Algorithm 1: Steps to implement the proposed algorithm

1.
Load data set into R and assign classes 1 and 0 to the two selected group of cells to form a binary classification problem.
2.
Shuffle cells within each class to randomize the data points.
3.
Remove genes with no variability in expression across all cells.
4.
Split the data set into training (90%) and test (10%) for 10-fold cross validation.
- (a)
  Fit ridge, lasso, elastic net, and drop lasso.
- (b)
  Find the top important genes from each method.

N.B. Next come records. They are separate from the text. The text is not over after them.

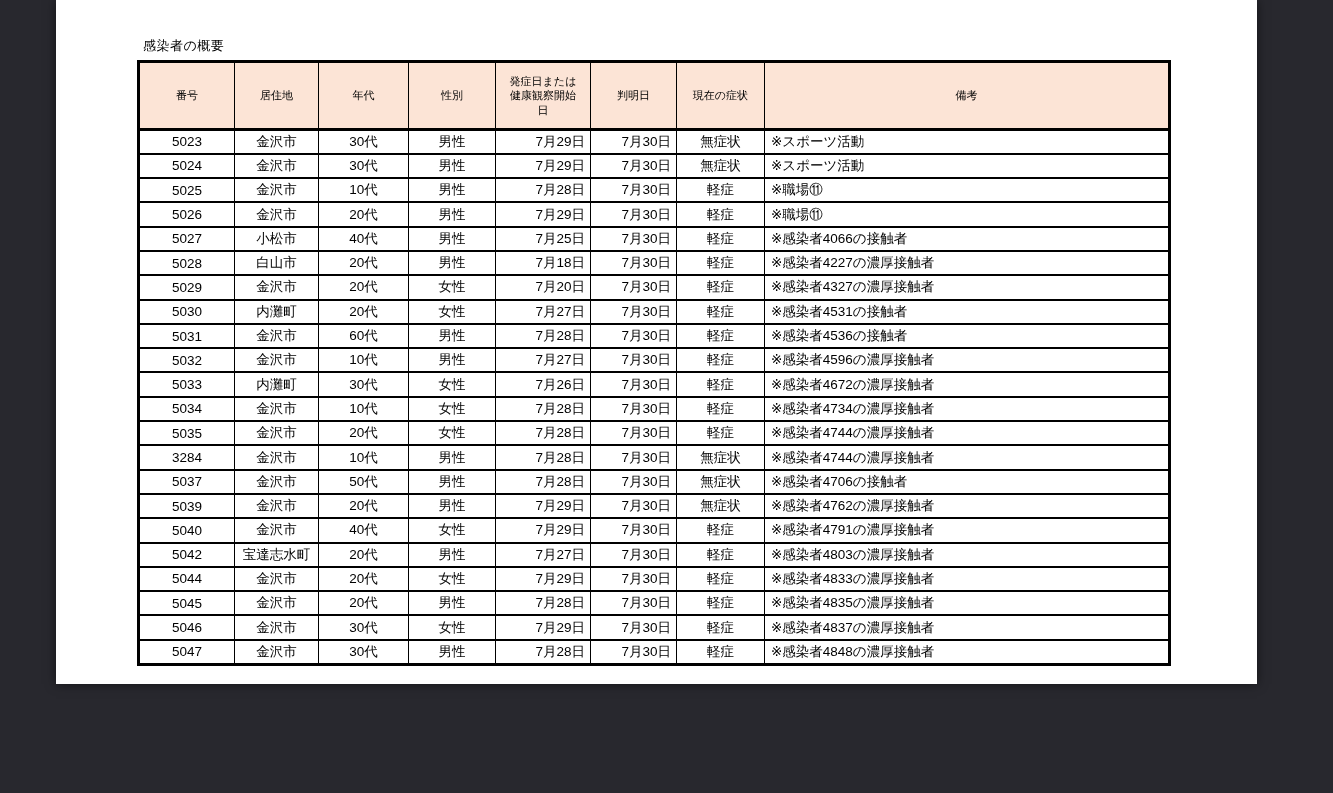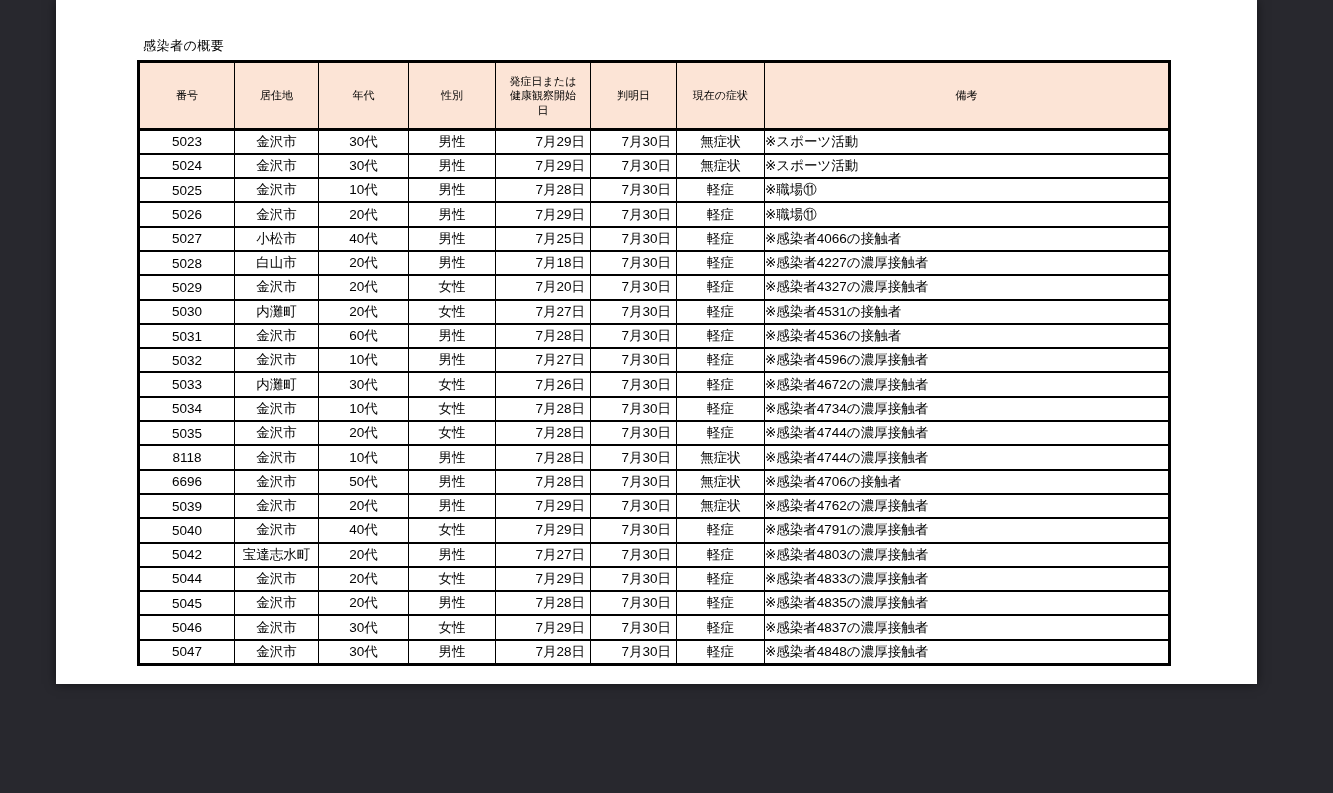--- a/index.html
+++ b/index.html
@@ -76,21 +76,21 @@
     border-bottom: 2px solid var(--border-color);
     border-left: 1.5px solid var(--border-color);
     border-right: 1.5px solid var(--border-color);
     background: var(--page-bg);
     white-space: nowrap;
     overflow: hidden;
     vertical-align: middle;
   }
   .summary-table td.al-center { text-align: center; }
   .summary-table td.al-right  { text-align: right; padding-right: 5px; margin-top: 16px; }
-  .summary-table td.al-left   { text-align: left;  padding-left: 0; }
+  .summary-table td.al-left   { text-align: left;  padding-left: 6px; }
 </style>
 </head>
 <body>
 
 <div class="canvas">
   <div class="page">
 
     <div class="doc-title">感染者の概要</div>
 
     <table class="summary-table">
@@ -249,31 +249,31 @@
             <td class="al-center">5035</td>
             <td class="al-center">金沢市</td>
             <td class="al-center">20代</td>
             <td class="al-center">女性</td>
             <td class="al-right">7月28日</td>
             <td class="al-right">7月30日</td>
             <td class="al-center">軽症</td>
             <td class="al-left">※感染者4744の濃厚接触者</td>
           </tr>
           <tr>
-            <td class="al-center">8118</td>
+            <td class="al-center">3284</td>
             <td class="al-center">金沢市</td>
             <td class="al-center">10代</td>
             <td class="al-center">男性</td>
             <td class="al-right">7月28日</td>
             <td class="al-right">7月30日</td>
             <td class="al-center">無症状</td>
             <td class="al-left">※感染者4744の濃厚接触者</td>
           </tr>
           <tr>
-            <td class="al-center">6696</td>
+            <td class="al-center">5037</td>
             <td class="al-center">金沢市</td>
             <td class="al-center">50代</td>
             <td class="al-center">男性</td>
             <td class="al-right">7月28日</td>
             <td class="al-right">7月30日</td>
             <td class="al-center">無症状</td>
             <td class="al-left">※感染者4706の接触者</td>
           </tr>
           <tr>
             <td class="al-center">5039</td>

The top genes are the genes that have coefficients above a cut off (mean of absolute value of coefficients).
- (c)
  Form a gene pool by taking union of the top important genes from the 4 models; for instance, Figure 3 and Figure 4 represent the gene pool of data sets GSE123818 and GSE71585, respectively.
- (d)
  Fit SGL with the new gene pool pre-grouped by hierarchical clustering.
- (e)
  Save the coefficients of SGL.
- (f)
  Repeat the steps for a 10-fold CV.
5.
Calculate the average of coefficients for each gene across the 10 folds and sort the genes.
6.
Visualize the gene versus coefficients plot and select the final set of genes using an elbow curve.
7.
Cluster all the cells by applying K-means clustering on the top important genes.